Brief
The task calls for each line of the records below in which the word "OBSERVER" appears.

Start of Task input

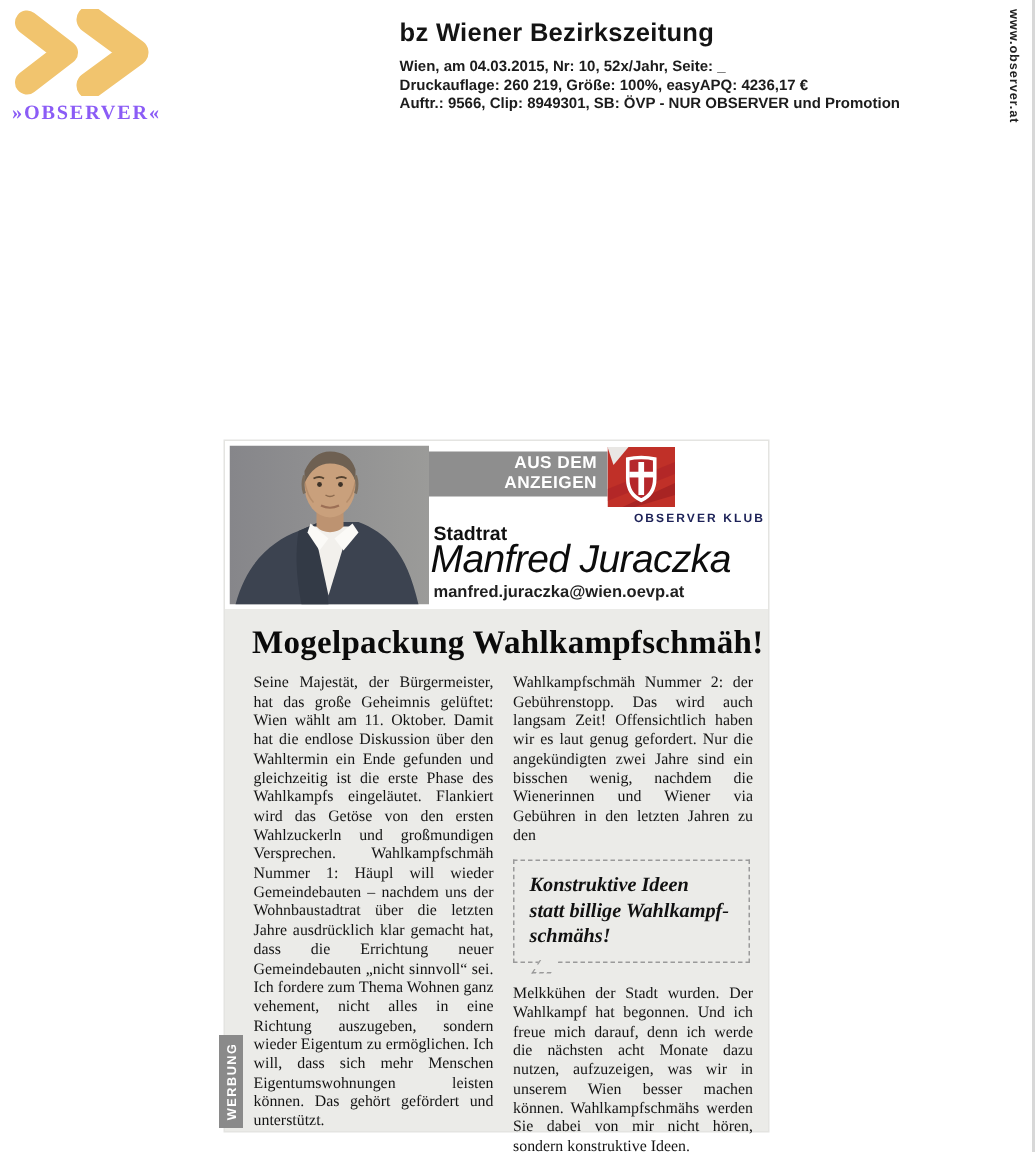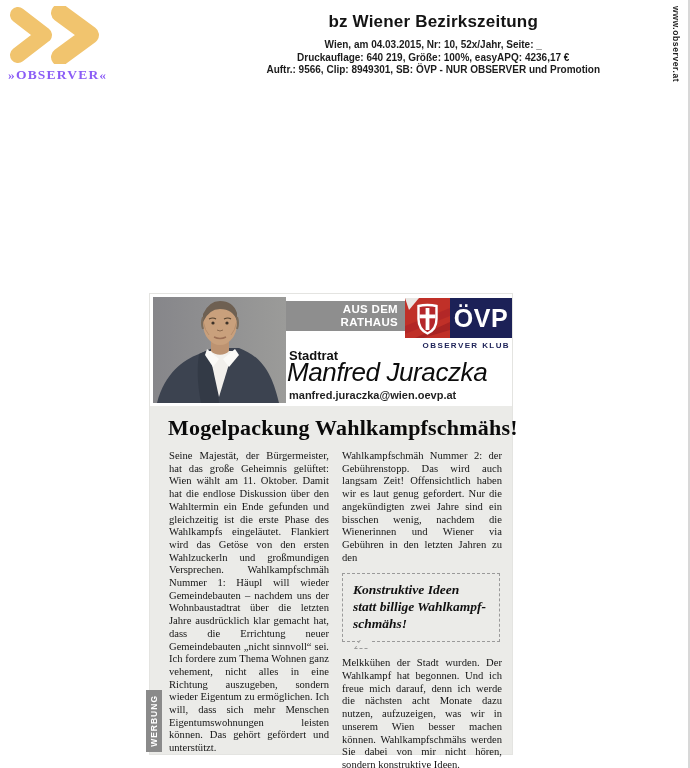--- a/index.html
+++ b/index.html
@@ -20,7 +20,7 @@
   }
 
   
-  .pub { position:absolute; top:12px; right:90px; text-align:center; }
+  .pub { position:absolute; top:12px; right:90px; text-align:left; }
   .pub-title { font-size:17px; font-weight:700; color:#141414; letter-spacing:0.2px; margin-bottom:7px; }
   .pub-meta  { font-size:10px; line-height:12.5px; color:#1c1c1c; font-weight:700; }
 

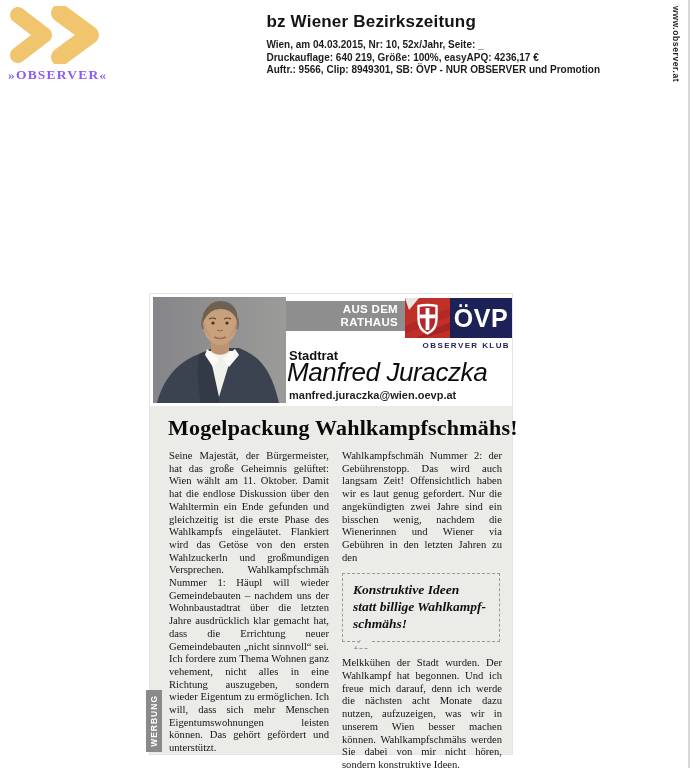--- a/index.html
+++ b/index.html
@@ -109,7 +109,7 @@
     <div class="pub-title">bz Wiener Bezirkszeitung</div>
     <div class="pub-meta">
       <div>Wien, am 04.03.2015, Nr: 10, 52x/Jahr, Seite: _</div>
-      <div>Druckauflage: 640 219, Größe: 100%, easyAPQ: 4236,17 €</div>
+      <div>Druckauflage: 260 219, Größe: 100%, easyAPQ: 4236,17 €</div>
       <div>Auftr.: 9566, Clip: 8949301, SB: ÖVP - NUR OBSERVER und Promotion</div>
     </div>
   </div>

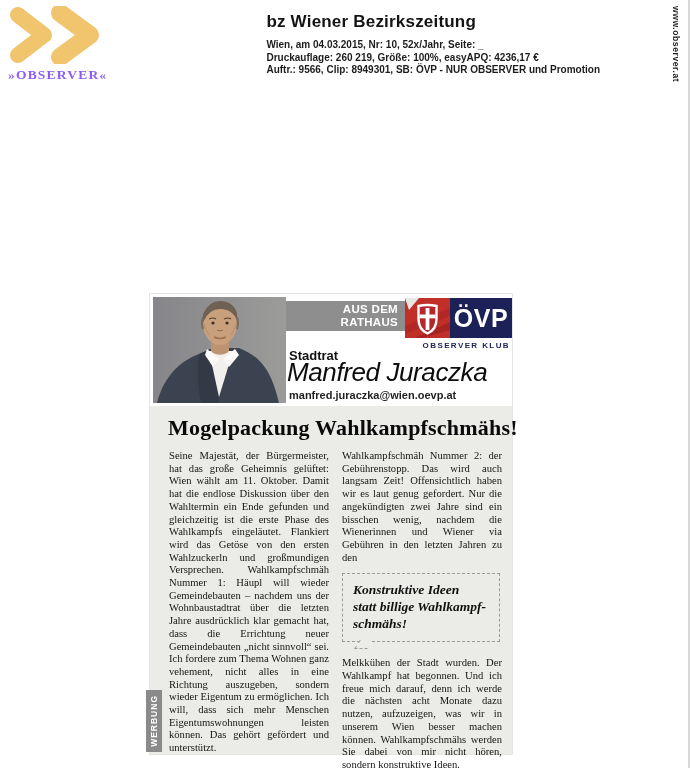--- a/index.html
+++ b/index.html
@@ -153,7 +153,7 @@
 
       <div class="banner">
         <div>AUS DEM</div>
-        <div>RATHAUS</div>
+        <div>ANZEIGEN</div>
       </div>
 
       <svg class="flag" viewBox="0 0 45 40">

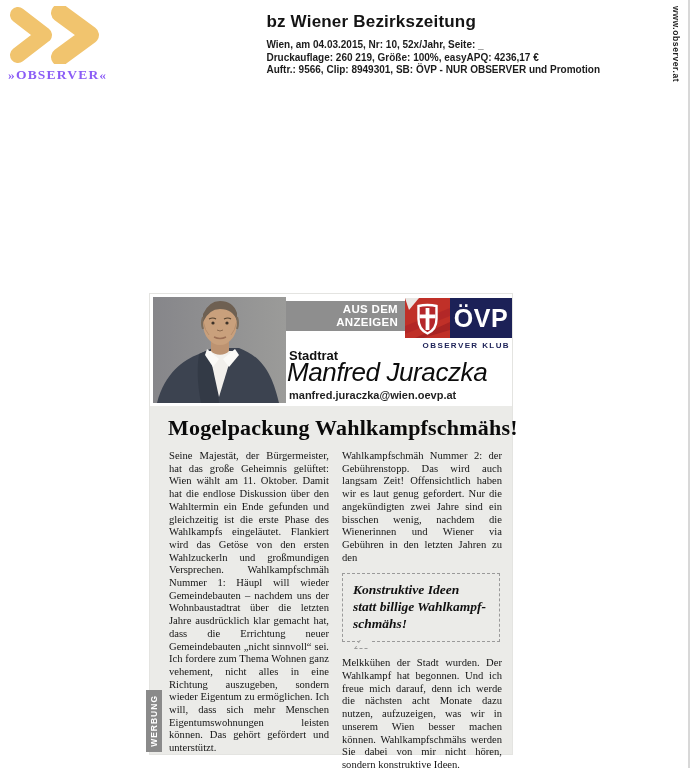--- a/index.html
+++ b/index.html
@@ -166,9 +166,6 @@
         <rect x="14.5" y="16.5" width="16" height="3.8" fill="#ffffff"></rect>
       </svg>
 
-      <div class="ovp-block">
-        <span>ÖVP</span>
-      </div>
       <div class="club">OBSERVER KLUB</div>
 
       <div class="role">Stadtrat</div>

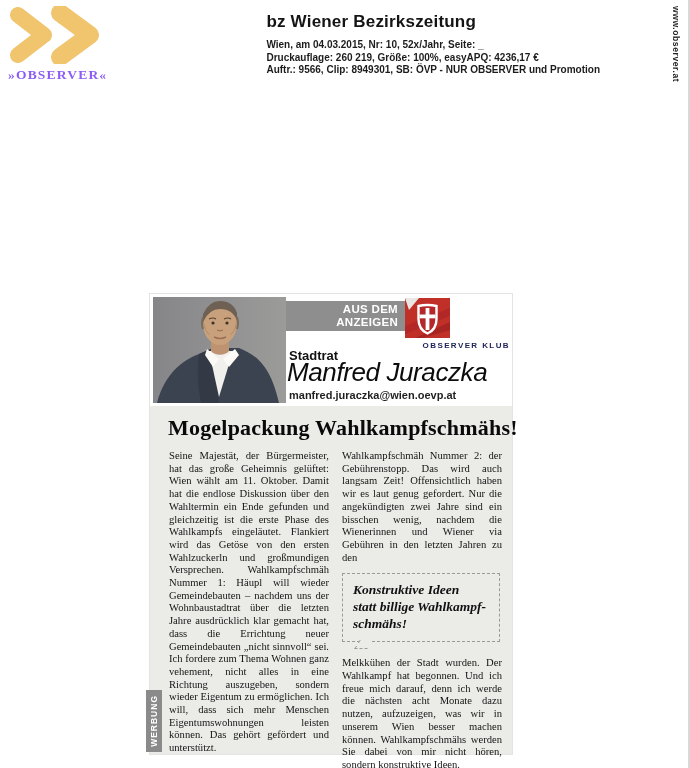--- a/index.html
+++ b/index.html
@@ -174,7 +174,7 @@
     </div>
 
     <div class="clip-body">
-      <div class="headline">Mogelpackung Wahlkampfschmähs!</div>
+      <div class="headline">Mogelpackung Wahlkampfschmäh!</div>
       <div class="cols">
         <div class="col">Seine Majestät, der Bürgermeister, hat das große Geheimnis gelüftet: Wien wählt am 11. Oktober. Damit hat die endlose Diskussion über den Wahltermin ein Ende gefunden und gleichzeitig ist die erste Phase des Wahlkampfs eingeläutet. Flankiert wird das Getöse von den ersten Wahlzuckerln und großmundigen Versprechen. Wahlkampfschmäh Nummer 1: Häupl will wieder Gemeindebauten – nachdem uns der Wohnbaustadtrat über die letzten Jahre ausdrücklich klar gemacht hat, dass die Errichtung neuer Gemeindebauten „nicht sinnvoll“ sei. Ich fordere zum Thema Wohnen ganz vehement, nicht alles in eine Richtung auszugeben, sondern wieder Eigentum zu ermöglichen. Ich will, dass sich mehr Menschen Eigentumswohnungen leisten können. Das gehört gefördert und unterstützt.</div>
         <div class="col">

End of Task input
Start of Task input

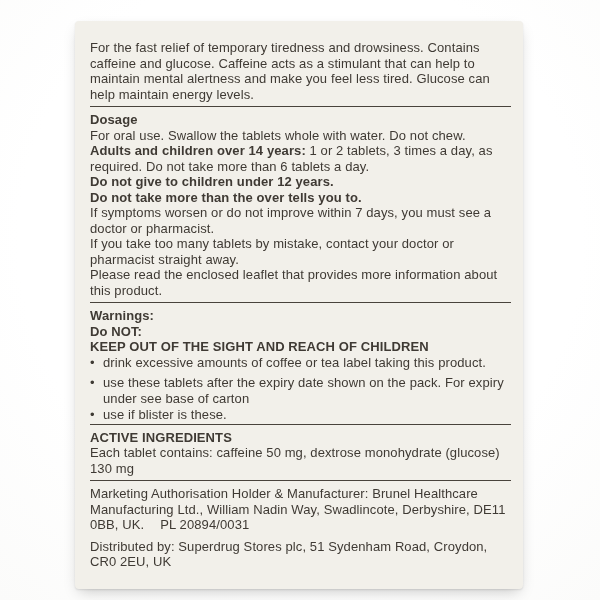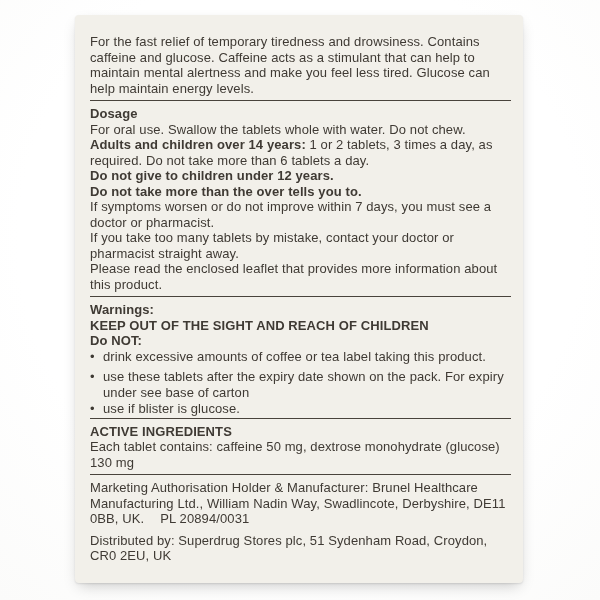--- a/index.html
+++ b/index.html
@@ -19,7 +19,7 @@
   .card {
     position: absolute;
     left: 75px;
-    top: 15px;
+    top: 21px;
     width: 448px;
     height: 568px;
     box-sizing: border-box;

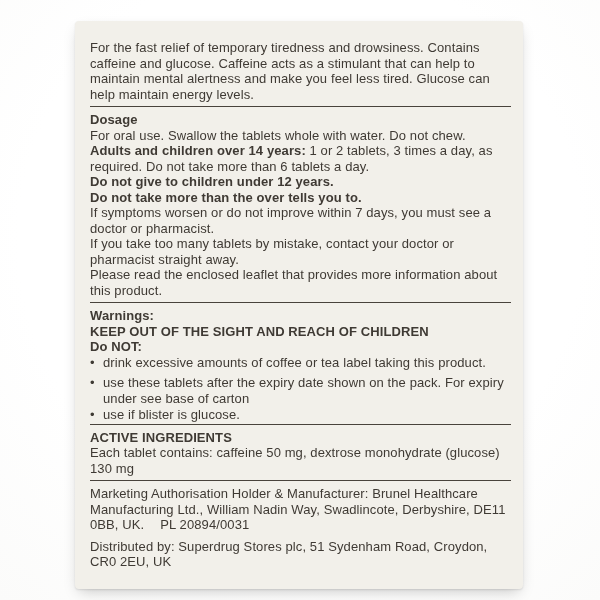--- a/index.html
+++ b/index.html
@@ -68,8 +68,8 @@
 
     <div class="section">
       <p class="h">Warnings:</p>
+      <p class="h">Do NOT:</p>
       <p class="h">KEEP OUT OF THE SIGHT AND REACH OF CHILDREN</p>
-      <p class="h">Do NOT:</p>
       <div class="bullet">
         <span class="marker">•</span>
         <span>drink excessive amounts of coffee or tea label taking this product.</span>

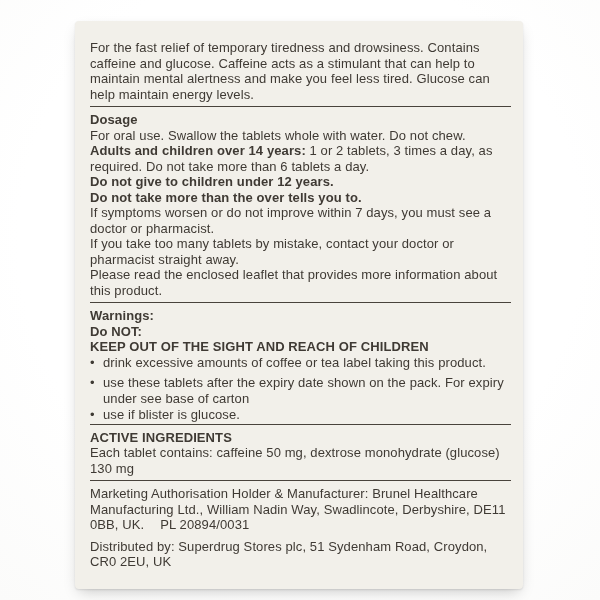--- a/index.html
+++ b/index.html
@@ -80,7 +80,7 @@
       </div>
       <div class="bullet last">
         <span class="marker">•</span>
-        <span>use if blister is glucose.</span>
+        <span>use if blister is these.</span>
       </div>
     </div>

End of Task input
Start of Task input

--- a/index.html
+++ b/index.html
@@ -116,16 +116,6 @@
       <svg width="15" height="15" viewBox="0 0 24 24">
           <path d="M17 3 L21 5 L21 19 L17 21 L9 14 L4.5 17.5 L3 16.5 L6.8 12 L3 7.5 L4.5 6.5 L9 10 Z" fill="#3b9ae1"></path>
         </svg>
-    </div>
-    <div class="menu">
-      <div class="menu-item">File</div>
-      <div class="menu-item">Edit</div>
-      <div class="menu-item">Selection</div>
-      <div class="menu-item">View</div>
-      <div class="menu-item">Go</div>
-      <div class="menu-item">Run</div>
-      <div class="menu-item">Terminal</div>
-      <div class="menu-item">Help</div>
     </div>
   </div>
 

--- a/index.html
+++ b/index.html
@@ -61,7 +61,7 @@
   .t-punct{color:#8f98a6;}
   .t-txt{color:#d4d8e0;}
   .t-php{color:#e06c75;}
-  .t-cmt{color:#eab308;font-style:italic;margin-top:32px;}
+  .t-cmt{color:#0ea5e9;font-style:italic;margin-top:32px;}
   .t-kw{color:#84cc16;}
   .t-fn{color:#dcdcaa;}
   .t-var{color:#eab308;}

End of Task input

Result of this exercise
       <div>Auftr.: 9566, Clip: 8949301, SB: ÖVP - NUR OBSERVER und Promotion</div>
       <div class="club">OBSERVER KLUB</div>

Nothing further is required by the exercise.